[[ DATA FOR PROCESSING open ]]
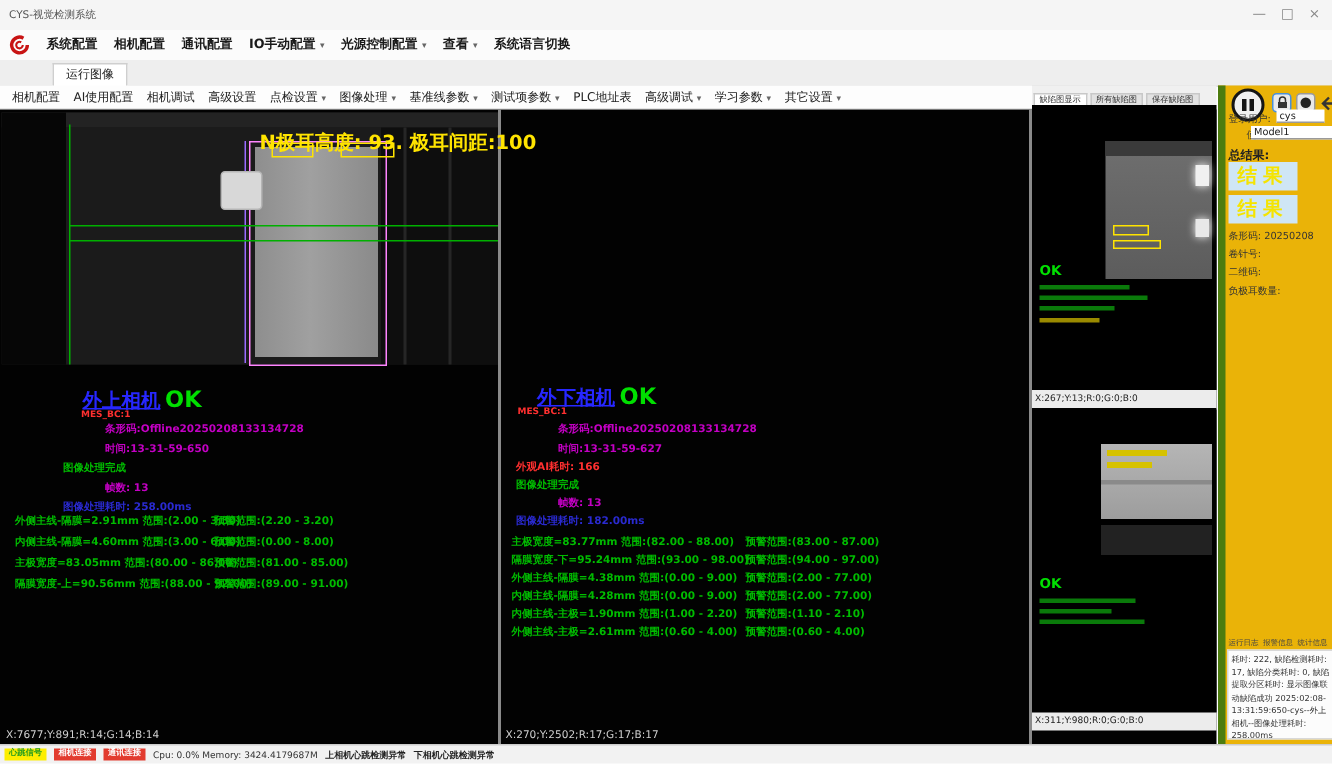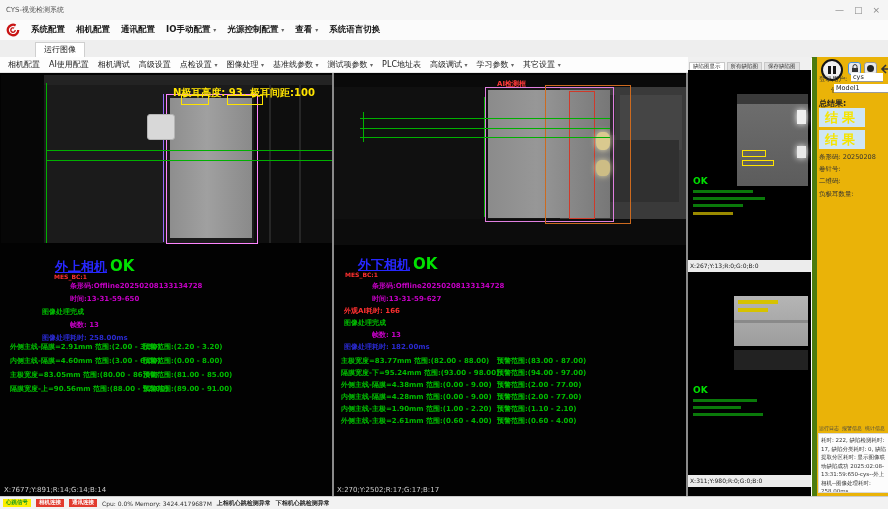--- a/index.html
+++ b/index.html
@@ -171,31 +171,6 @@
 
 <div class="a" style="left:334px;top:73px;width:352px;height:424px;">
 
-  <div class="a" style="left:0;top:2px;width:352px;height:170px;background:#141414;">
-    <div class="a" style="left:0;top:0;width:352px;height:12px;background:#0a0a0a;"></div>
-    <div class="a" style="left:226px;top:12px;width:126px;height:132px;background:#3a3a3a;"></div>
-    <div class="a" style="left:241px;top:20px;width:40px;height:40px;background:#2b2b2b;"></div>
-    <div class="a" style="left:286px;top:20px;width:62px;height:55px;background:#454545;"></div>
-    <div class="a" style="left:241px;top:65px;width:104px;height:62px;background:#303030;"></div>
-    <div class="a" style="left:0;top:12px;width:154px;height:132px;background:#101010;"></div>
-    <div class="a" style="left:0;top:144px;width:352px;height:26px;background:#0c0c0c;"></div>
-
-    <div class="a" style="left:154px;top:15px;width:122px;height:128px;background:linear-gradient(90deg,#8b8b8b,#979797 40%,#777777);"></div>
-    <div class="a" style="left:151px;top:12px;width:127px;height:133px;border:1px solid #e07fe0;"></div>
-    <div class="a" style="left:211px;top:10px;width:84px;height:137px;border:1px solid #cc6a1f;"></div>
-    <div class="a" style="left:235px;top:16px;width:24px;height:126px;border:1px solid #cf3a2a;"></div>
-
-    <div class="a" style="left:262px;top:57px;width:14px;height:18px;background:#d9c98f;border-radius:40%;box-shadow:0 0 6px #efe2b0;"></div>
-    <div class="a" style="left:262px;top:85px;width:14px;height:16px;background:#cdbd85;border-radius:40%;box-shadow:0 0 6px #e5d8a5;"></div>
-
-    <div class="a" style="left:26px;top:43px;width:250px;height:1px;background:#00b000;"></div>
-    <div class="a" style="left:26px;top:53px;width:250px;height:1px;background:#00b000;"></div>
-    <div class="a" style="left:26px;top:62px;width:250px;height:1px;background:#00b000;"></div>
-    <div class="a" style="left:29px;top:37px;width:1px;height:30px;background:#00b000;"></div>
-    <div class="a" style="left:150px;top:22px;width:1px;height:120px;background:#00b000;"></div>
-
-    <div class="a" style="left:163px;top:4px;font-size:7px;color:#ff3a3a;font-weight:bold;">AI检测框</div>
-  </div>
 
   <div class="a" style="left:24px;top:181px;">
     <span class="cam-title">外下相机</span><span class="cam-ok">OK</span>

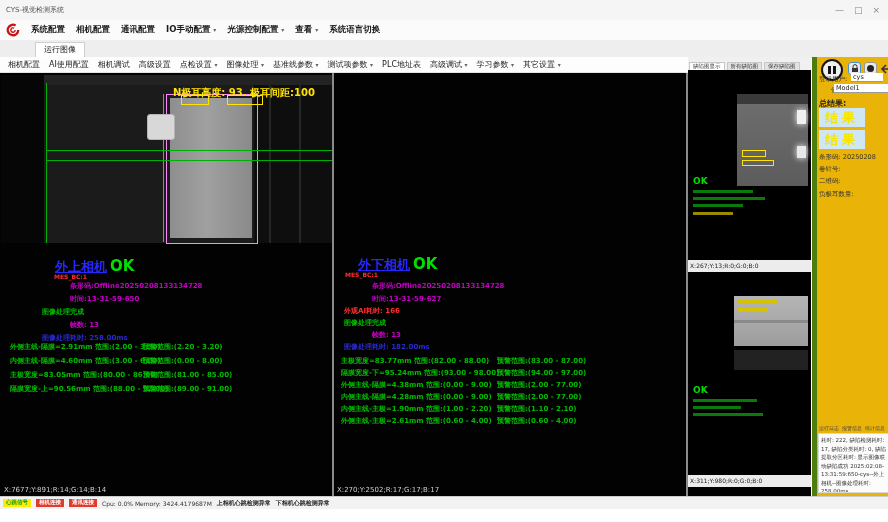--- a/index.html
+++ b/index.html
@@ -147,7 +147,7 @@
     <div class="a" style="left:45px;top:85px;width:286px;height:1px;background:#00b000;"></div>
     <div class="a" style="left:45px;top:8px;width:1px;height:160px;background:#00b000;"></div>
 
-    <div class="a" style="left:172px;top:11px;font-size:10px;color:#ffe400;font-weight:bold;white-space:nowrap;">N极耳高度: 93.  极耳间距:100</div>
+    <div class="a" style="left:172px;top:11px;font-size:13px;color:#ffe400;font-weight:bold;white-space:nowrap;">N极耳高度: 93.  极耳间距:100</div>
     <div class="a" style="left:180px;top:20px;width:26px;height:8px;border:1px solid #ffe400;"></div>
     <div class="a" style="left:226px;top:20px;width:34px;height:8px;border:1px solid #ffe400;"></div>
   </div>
[[ DATA FOR PROCESSING closed ]]
EXERCISE REQUIREMENTS -
Look through the material above for "shadow" and copy the lines that have it.

TASK RESULT -
-    <div class="a" style="left:262px;top:57px;width:14px;height:18px;background:#d9c98f;border-radius:40%;box-shadow:0 0 6px #efe2b0;"></div>
-    <div class="a" style="left:262px;top:85px;width:14px;height:16px;background:#cdbd85;border-radius:40%;box-shadow:0 0 6px #e5d8a5;"></div>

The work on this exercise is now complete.